## The task
Find the word "архитектуру" in the data, then copy each line where it is found.

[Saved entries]
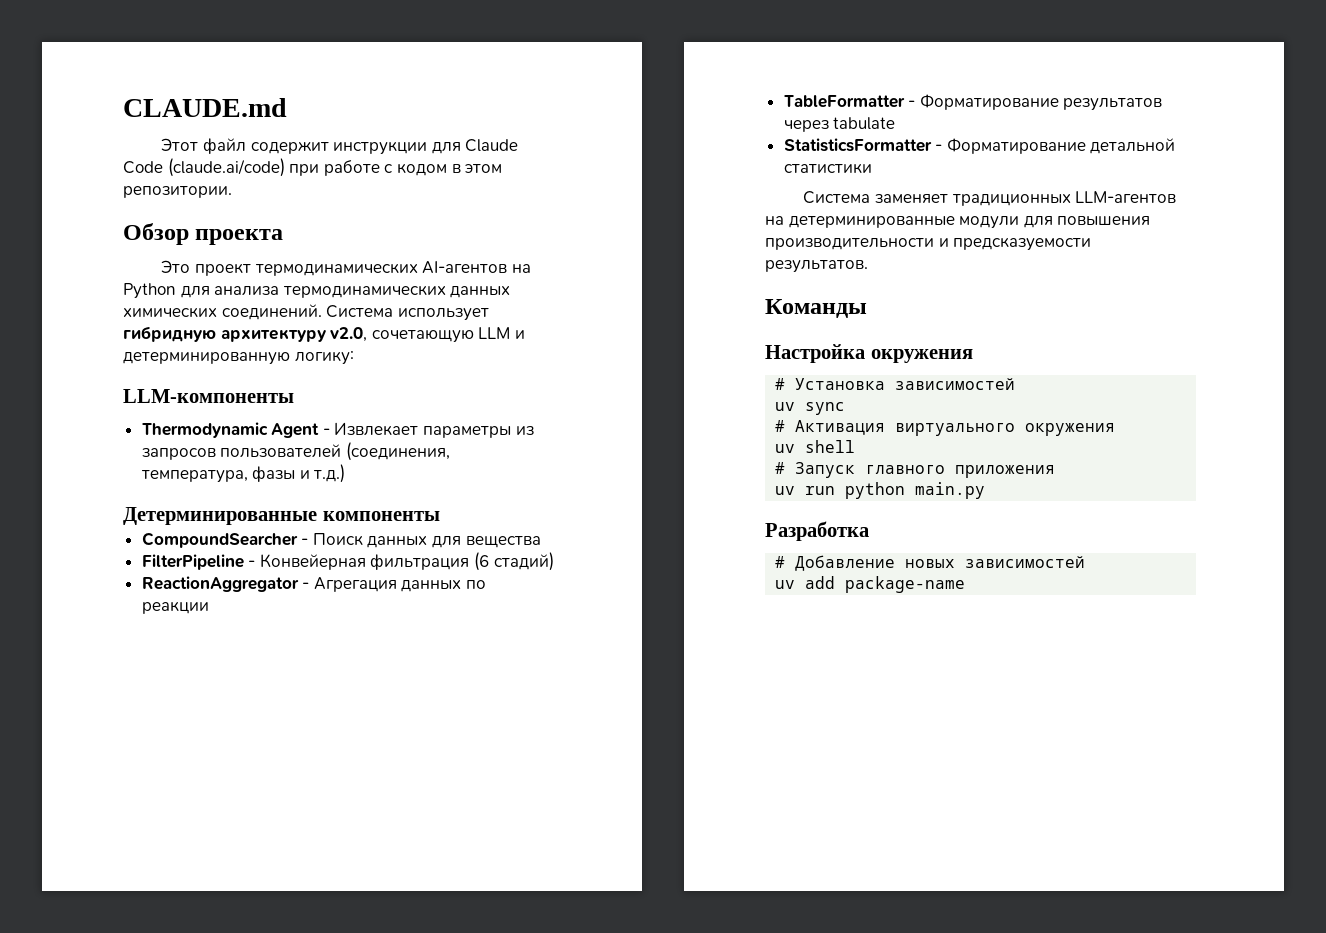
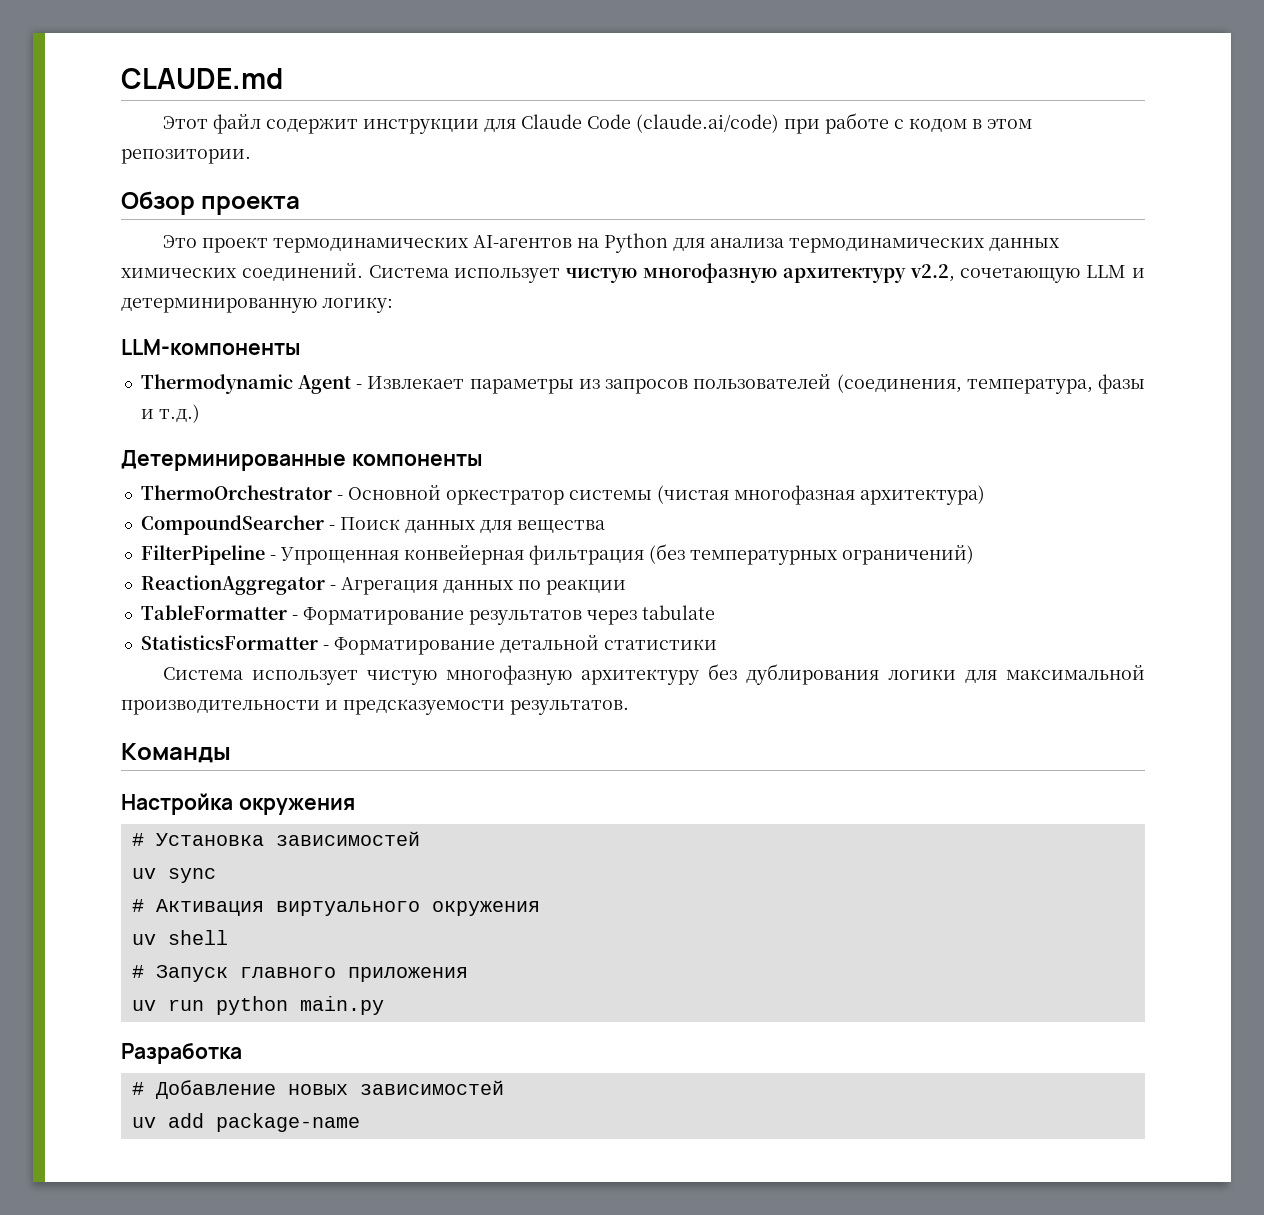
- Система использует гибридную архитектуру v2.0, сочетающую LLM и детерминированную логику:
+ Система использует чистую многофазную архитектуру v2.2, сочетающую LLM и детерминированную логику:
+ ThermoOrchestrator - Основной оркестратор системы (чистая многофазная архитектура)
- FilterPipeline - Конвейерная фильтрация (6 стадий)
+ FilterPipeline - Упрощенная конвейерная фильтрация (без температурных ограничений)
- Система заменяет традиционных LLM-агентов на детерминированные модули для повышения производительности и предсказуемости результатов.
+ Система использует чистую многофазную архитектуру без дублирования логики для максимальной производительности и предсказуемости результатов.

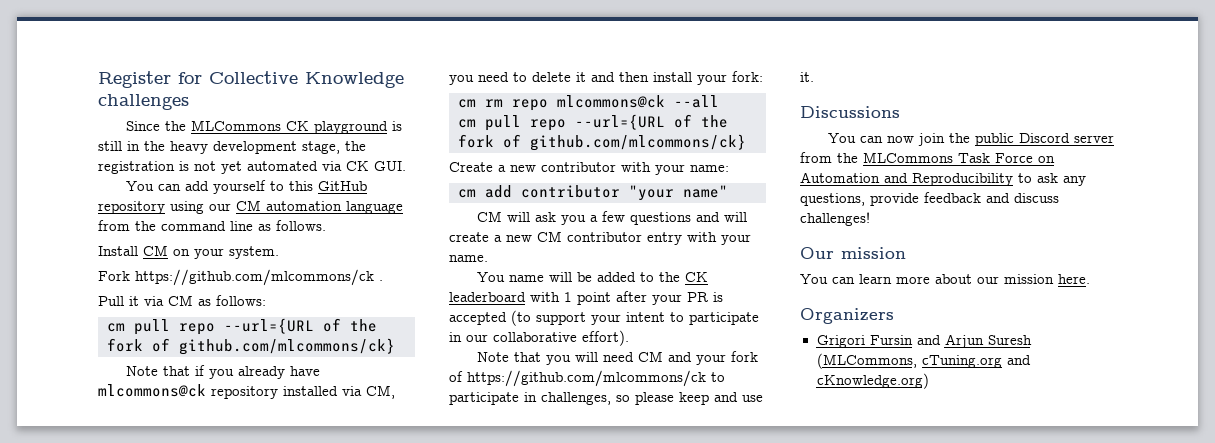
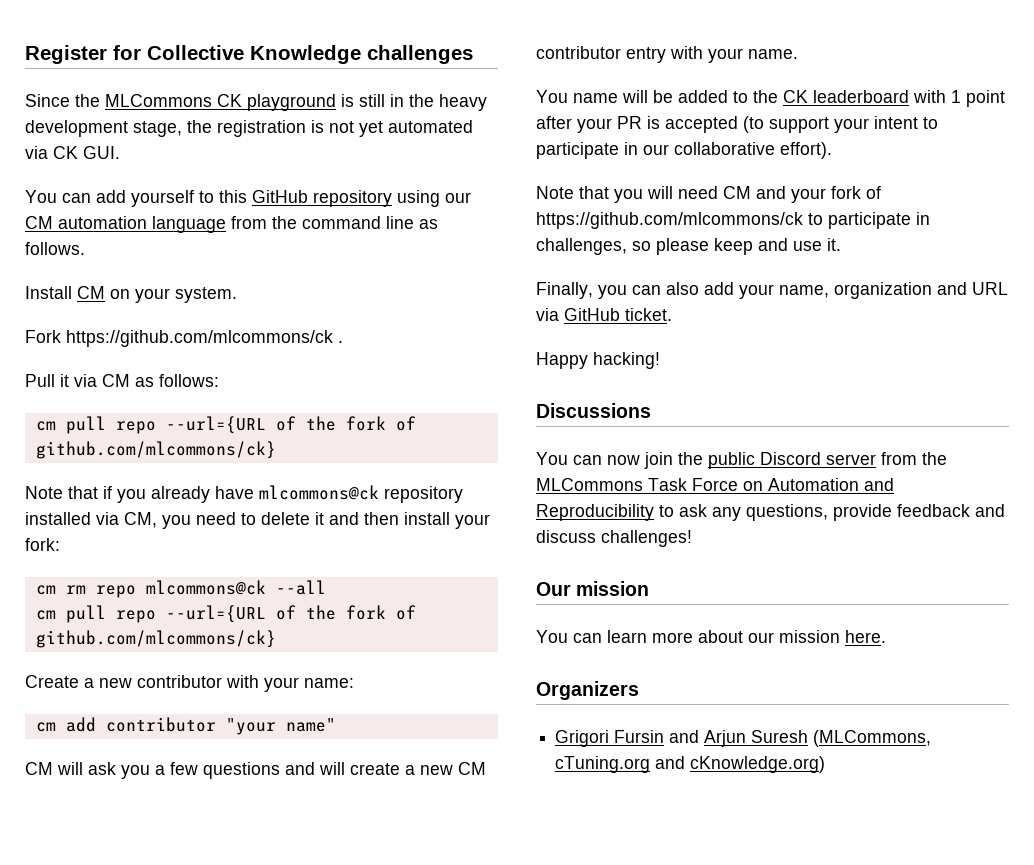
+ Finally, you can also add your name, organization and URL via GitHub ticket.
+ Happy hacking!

## Problem solution
- Система использует гибридную архитектуру v2.0, сочетающую LLM и детерминированную логику:
+ Система использует чистую многофазную архитектуру v2.2, сочетающую LLM и детерминированную логику:
+ Система использует чистую многофазную архитектуру без дублирования логики для максимальной производительности и предсказуемости результатов.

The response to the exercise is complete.